■ AVAILABLE DATA ■
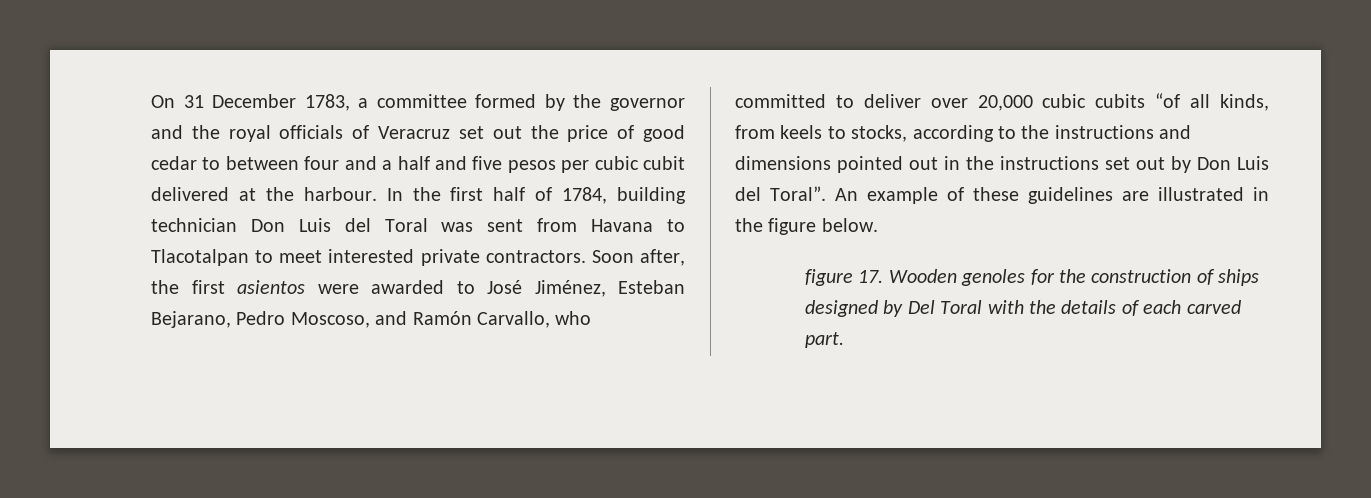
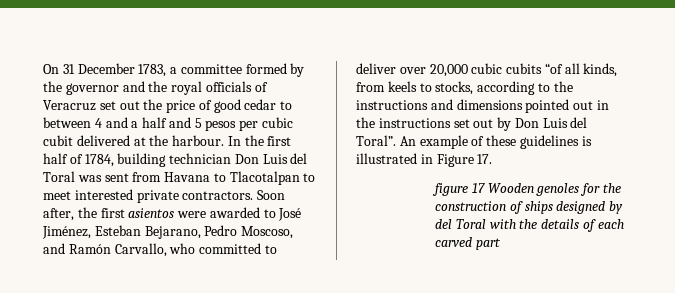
- On 31 December 1783, a committee formed by the governor and the royal officials of Veracruz set out the price of good cedar to between four and a half and five pesos per cubic cubit delivered at the harbour.
+ On 31 December 1783, a committee formed by the governor and the royal officials of Veracruz set out the price of good cedar to between 4 and a half and 5 pesos per cubic cubit delivered at the harbour.
- An example of these guidelines are illustrated in the figure below.
- figure 17. Wooden genoles for the construction of ships designed by Del Toral with the details of each carved part.
+ An example of these guidelines is illustrated in Figure 17.
+ figure 17 Wooden genoles for the construction of ships designed by del Toral with the details of each carved part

■ INSTRUCTIONS FOR THE TASK ■
Search the records above for "good". Copy each line where it is found.

■ SOLUTION TO THE PROBLEM ■
- On 31 December 1783, a committee formed by the governor and the royal officials of Veracruz set out the price of good cedar to between four and a half and five pesos per cubic cubit delivered at the harbour.
+ On 31 December 1783, a committee formed by the governor and the royal officials of Veracruz set out the price of good cedar to between 4 and a half and 5 pesos per cubic cubit delivered at the harbour.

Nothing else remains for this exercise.